Принято различать политический либерализм и экономический либерализм. Первый – по сути демократическая политическая теория, тогда как второй – не более чем доктрина, или даже просто экономическая идеология, оправдывающая развитие дикого капитализма. Такое противопоставление не кажется мне операциональным. Оно разделяет в некоем ценностном и методологическом a priori две реальности, связь между которыми как раз и важно точнее понять. Нередко можно наблюдать, что экономический либерализм «оправдывают» политическим либерализмом, как если бы они составляли две неотъемлемых части одной доктрины свободы. Аргументация эта, как известно, весьма сильна, как только речь заходит об оправдании капитализма как наименьшего зла. На практике также известно, что экономический либерализм почти всегда одерживает верх над политическим либерализмом, когда они вступают в конфликт. История современных обществ часто давала тому трагические примеры.
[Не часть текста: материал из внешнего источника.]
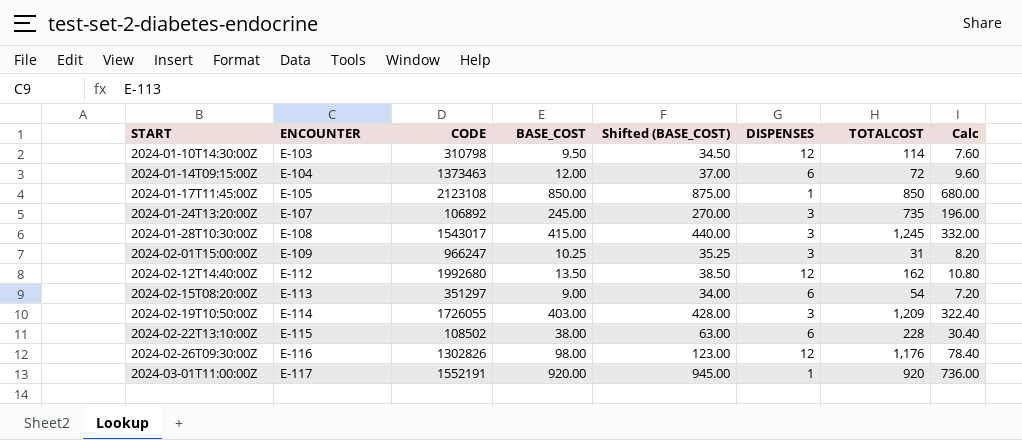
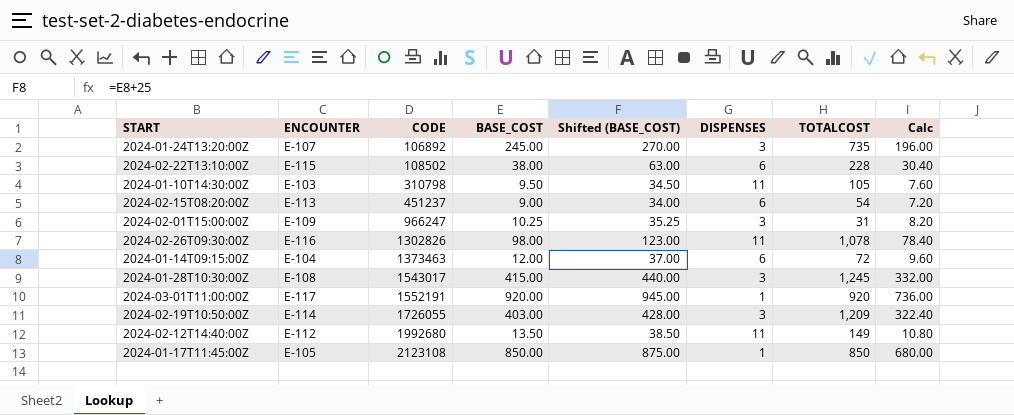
row order: START ascending -> CODE ascending
2024-01-10T14:30:00Z | DISPENSES: 12 -> 11
2024-01-10T14:30:00Z | TOTALCOST: 114 -> 105
2024-02-15T08:20:00Z | CODE: 351297 -> 451237
2024-02-26T09:30:00Z | DISPENSES: 12 -> 11
2024-02-26T09:30:00Z | TOTALCOST: 1,176 -> 1,078
2024-02-12T14:40:00Z | DISPENSES: 12 -> 11
2024-02-12T14:40:00Z | TOTALCOST: 162 -> 149

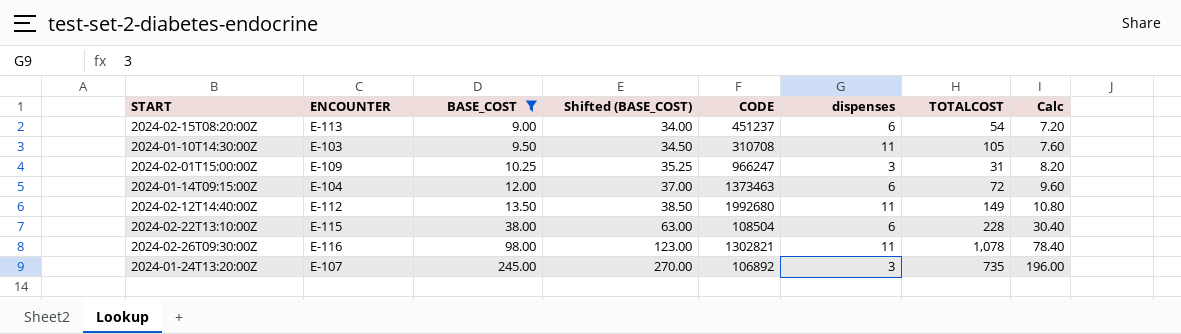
filter: none -> BASE_COST <= 245.00
row order: CODE ascending -> BASE_COST ascending
column CODE | position: 3 -> 5
column name: DISPENSES -> dispenses
2024-01-10T14:30:00Z | CODE: 310798 -> 310708
2024-02-22T13:10:00Z | CODE: 108502 -> 108504
2024-02-26T09:30:00Z | CODE: 1302826 -> 1302821

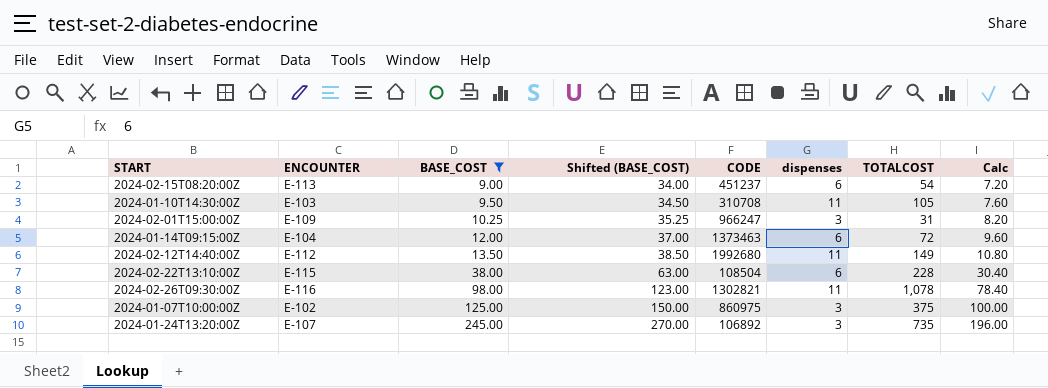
row 2024-01-07T10:00:00Z: none -> E-102 | 125.00 | 150.00 | 860975 | 3 | 375 | 100.00

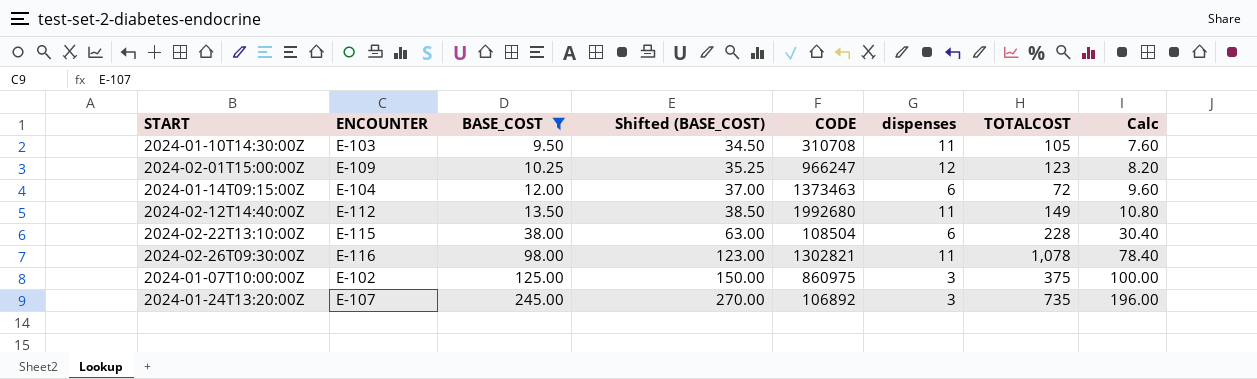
row 2024-02-15T08:20:00Z: E-113 | 9.00 | 34.00 | 451237 | 6 | 54 | 7.20 -> none
2024-02-01T15:00:00Z | dispenses: 3 -> 12
2024-02-01T15:00:00Z | TOTALCOST: 31 -> 123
Но простое разоблачение экономического либерализма и капитализма слишком часто служит щитом против критики собственно политического либерализма. Подобное отсутствие истинного критического анализа глубинного значения либерализма представляется мне серьезной проблемой. Я полагаю, что заполнение пробелов в этой критике помогло бы лучше понять смысл современной идеологии, природу связей, позволяющих объяснить причины превращения демократии в тоталитаризм и, шире, странные союзы, что складываются иногда между враждующими политическими идеологиями.
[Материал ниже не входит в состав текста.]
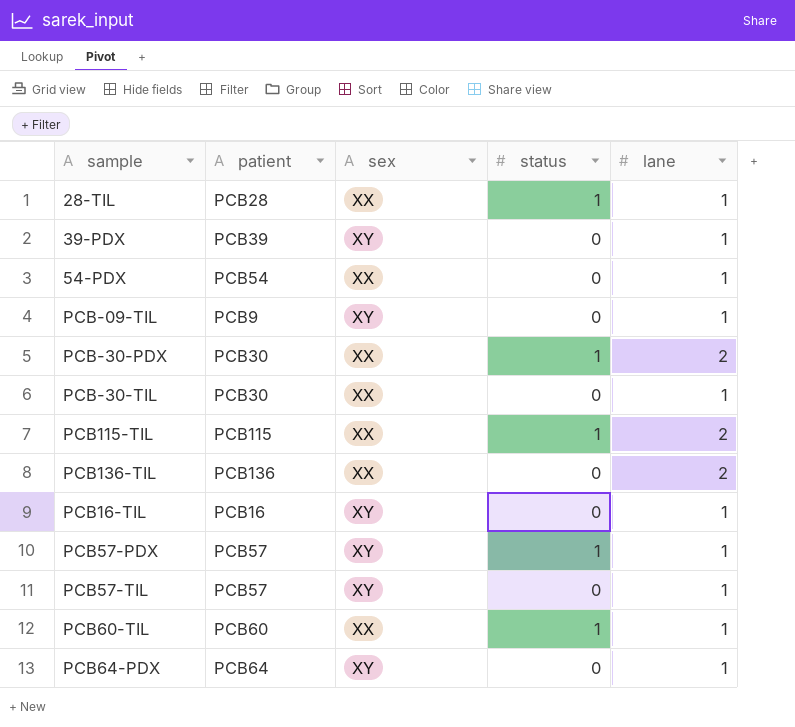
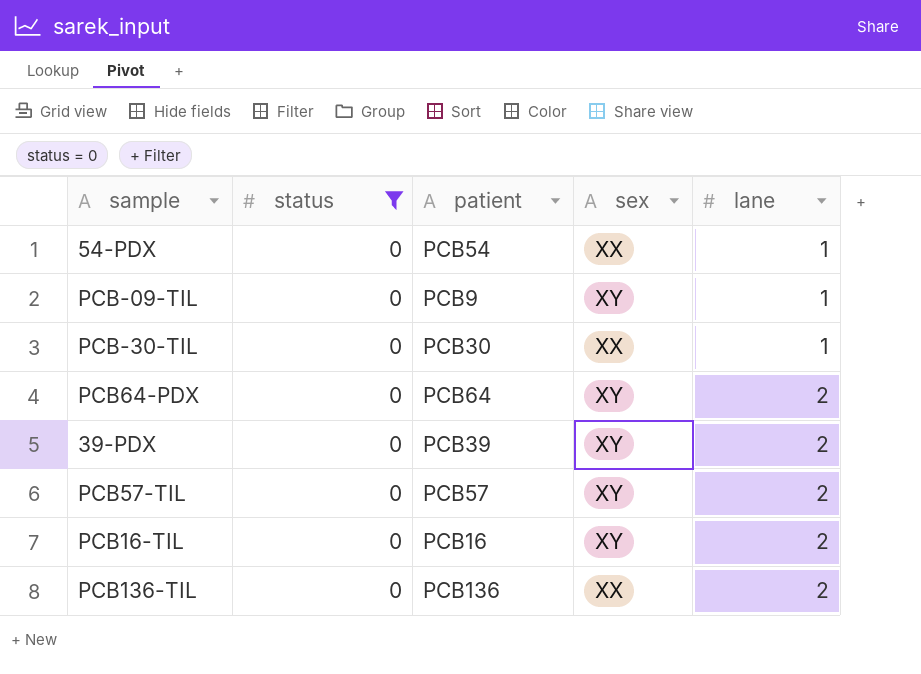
filter: none -> status = 0
row order: none -> lane ascending
column status | position: 4 -> 2
PCB64-PDX | lane: 1 -> 2
39-PDX | lane: 1 -> 2
PCB57-TIL | lane: 1 -> 2
PCB16-TIL | lane: 1 -> 2

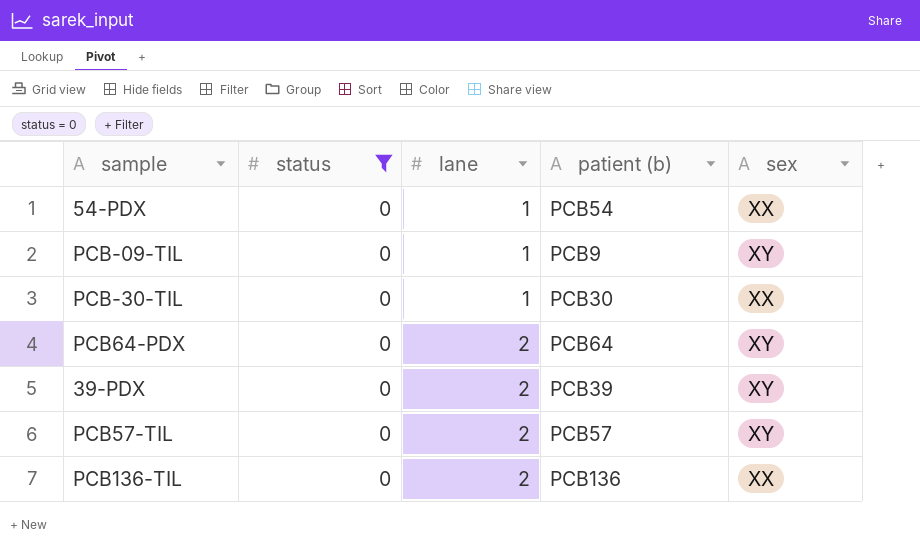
column lane | position: 5 -> 3
column name: patient -> patient (b)
row PCB16-TIL: 0 | PCB16 | XY | 2 -> none

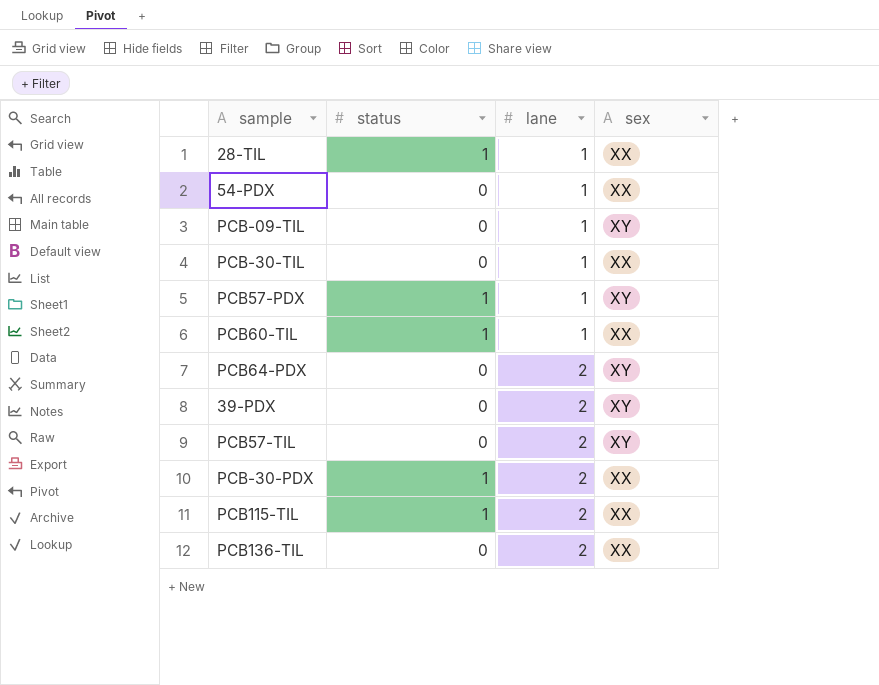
filter: status = 0 -> none
column patient (b) | position: 4 -> none

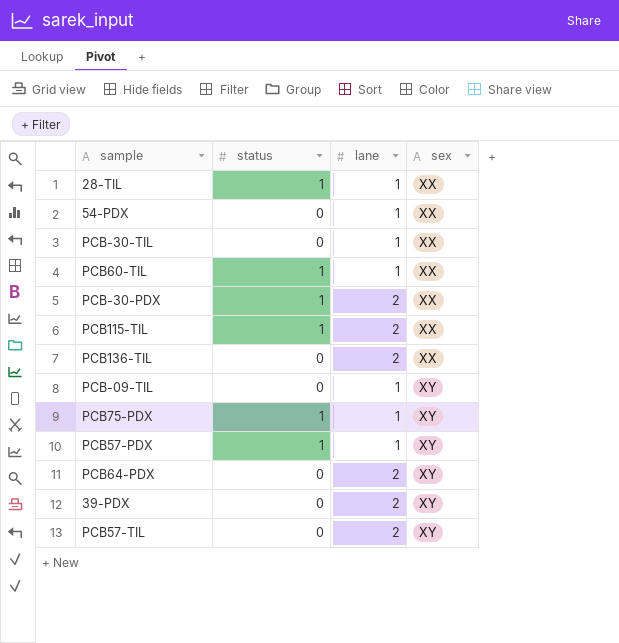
row order: lane ascending -> sex ascending
row PCB75-PDX: none -> 1 | 1 | XY

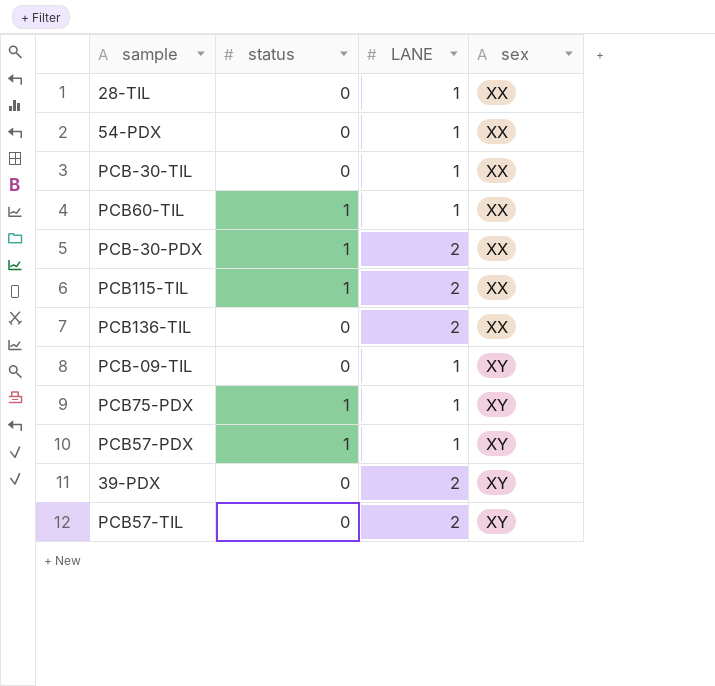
column name: lane -> LANE
row PCB64-PDX: 0 | 2 | XY -> none
28-TIL | status: 1 -> 0

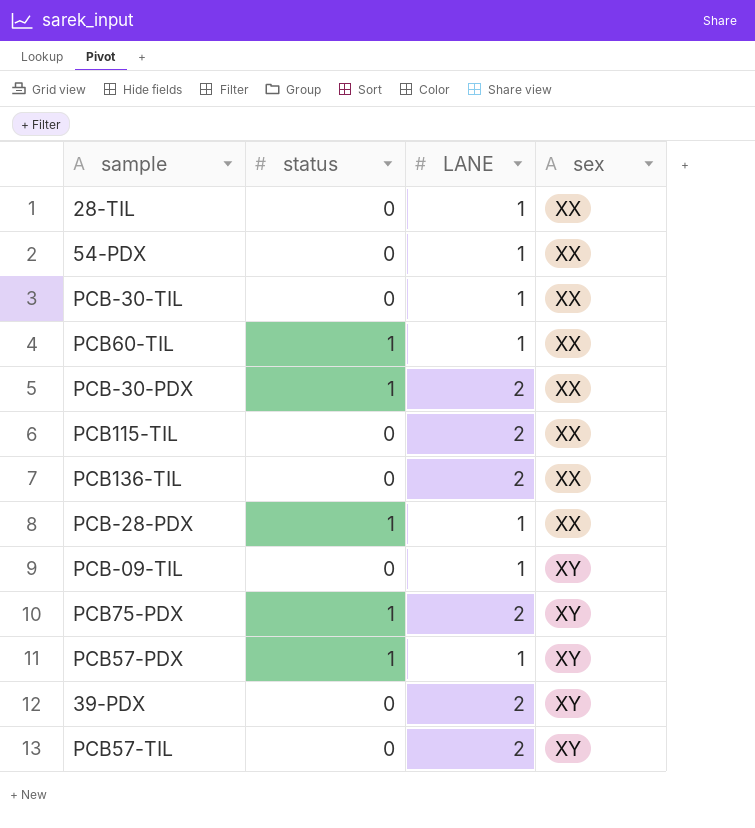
PCB115-TIL | status: 1 -> 0
row PCB-28-PDX: none -> 1 | 1 | XX
PCB75-PDX | LANE: 1 -> 2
Следует прежде всего подчеркнуть, что мы не можем удовлетвориться определением либерализма как апологии свободы во всех сферах, основанной на одновременном утверждении субъекта и естественного права. То, что принято в целом называть политическим либерализмом, в реальности отсылает к двум доктринам: утверждению прав человека, с одной стороны, и утверждению общества рынка, с другой стороны. Первый мы будем называть позитивным либерализмом, а второй – утопическим либерализмом. Эти две формы либерализма различаются на нескольких уровнях. Во-первых, они состоят в разных отношениях с историей. Позитивный либерализм – доктрина защиты прав человека; поэтому он имплицитно признает, что его объект будет всегда актуален, что нужно будет всегда и всюду заботиться о защите, прогрессе и восстановлении этих прав, которым постоянно угрожают разнообразные формы экономического, политического и социального угнетения. Утопический же либерализм, напротив, задается целью осуществить общество рынка, представляющее собой зрелый возраст счастья человечества. Он, таким образом, стремится завершить историю. Обе эти формы либерализма кажутся демократическими. Но они отсылают к двум разным концепциям демократии: с одной стороны, демократия как общественное состояние (утопический либерализм); с другой стороны, демократия как защита и расширение прав человека (позитивный либерализм).
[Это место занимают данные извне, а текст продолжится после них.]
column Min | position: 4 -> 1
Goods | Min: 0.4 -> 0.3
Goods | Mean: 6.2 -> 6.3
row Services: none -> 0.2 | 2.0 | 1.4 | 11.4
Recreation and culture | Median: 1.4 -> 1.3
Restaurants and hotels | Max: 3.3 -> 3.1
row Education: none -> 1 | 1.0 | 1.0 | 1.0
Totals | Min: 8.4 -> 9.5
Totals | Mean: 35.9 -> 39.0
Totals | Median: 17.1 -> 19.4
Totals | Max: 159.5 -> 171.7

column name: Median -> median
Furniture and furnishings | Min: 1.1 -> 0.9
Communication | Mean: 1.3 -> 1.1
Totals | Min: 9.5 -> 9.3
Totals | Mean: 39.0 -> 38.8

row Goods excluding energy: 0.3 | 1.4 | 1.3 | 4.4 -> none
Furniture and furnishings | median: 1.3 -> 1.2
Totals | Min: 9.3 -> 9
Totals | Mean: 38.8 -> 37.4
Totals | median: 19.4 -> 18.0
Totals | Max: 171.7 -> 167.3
Двусмысленность либерализма происходит из смешения или уподобления этих двух концепций, которые находятся в совершенно разных отношениях с экономическим либерализмом. Позитивный либерализм не связан с экономическим либерализмом; поэтому, между прочим, он так часто противоречит последнему, и поэтому им так часто жертвуют в мире капиталистических интересов, прикрывающихся экономическим либерализмом. С утопическим либерализмом все иначе. Как мы показали на предыдущих страницах, он лишь переносит принципы Адама Смита в сферу политики. В этом смысле можно еще охарактеризовать его как демократический анархизм. Он политически воплощает рыночную концепцию общества. Именно утопический либерализм и представляется мне опасным, и именно через него можно понять возможное превращение демократии в тоталитаризм. Это превращение не всегда легко осознать, поскольку оно, разумеется, является лишь логической возможностью. Действительно, во многих случаях демократический анархизм ограничивается идеологией без практических последствий. Он является отдаленной утопией, теоретические последствия которой даже, как ни странно, ослабляются противоречиями или предосторожностями со стороны тех, кто ее развивает. Это, например, случай Годвина. Его противоречивая мечта – общество рынка, в котором экономический обмен играл бы лишь ограниченную роль и которое может осуществиться лишь благодаря растянутым во времени эффектам морального преобразования индивида. Точно так же дикий экономический либерализм, которому Смит открывает теоретический путь, компенсируется в его произведении апологией умеренности. Томасу Пейну сама двусмысленность его логики мешает совершить «политическое соскальзывание», поскольку он почти всегда одновременно обращается и к позитивному, и к утопическому либерализму. Впрочем, столкнувшись с реальностью, его теории легко обнаруживают способность к пересмотру. В то время как в «Common Sense» и «Rights of man» Пейн обрушивался с критикой правительства, которое «крадет у промышленности причитающиеся ей достоинства и почести», в работе «Justice agraire» (год V), посвященной «исполнительной директории французской Республики», он предлагает создать национальный государственный фонд, чтобы «исправить неравенство, связанное с защитой права собственности», предвосхищая, таким образом, политические ориентиры государства социального благоденствия.

Но интеллектуальные основания утопического либерализма открывают и куда более жесткие пути. Отказ от политики, утопия полностью прозрачного общества, критика промежуточных автономных социальных структур: здесь есть все для того, чтобы политическое использование такой идеологии могло привести к тоталитарному обществу. Именно в этом смысле и опираясь на эти характеристики демократического анархизма, выросшего из рыночного видения общества, и можно анализировать условия превращения в тоталитаризм демократии, понимаемой как утопический либерализм. Этот тоталитаризм проявляется одновременно в перспективе общества всеобщего надзора (см. Годвин) и в нарастании политического и общественного принуждения, необходимого для того, чтобы силой заставить реальность втиснуться в эту утопию. Тоталитаризм действительно является продуктом бессмысленного политического усилия по разрушению политики. Мы видим, следовательно, что Смит не обязательно ведет к дикому капитализму, натиск которого в следующем веке он, впрочем, и не мог предвидеть, – настолько его универсум был далек от мира новых возможностей, открытого промышленной революцией. И если Адам Смит оказался на перекрестке эпохи современности [modernit?], то скорее по гораздо более глубоким причинам: потому, что его произведение задает матрицу, в соответствии с которой развивается утопический либерализм. Продолжать Смита политически действительно предполагало разрыв с тем, что можно назвать неопределенностью его либерализма. Поясним это. У Смита позитивный либерализм и экономический либерализм еще остаются относительно нераздельными, поскольку он развивает свою теорию рыночного общества без анализа его отношения к английской конституционной традиции правового государства, с которой он стихийно солидарен. Поэтому Смит постоянно предполагает возможность их наложения и даже их единства, хотя иногда он и осознает крайнюю нестабильность и хрупкость этой связи (см. гл. III). В этом смысле его мысль не завершена[174], и именно поэтому его преемники Пейн и Годвин попытаются преодолеть практическое противоречие между правовым государством и обществом рынка в фигуре утопического либерализма.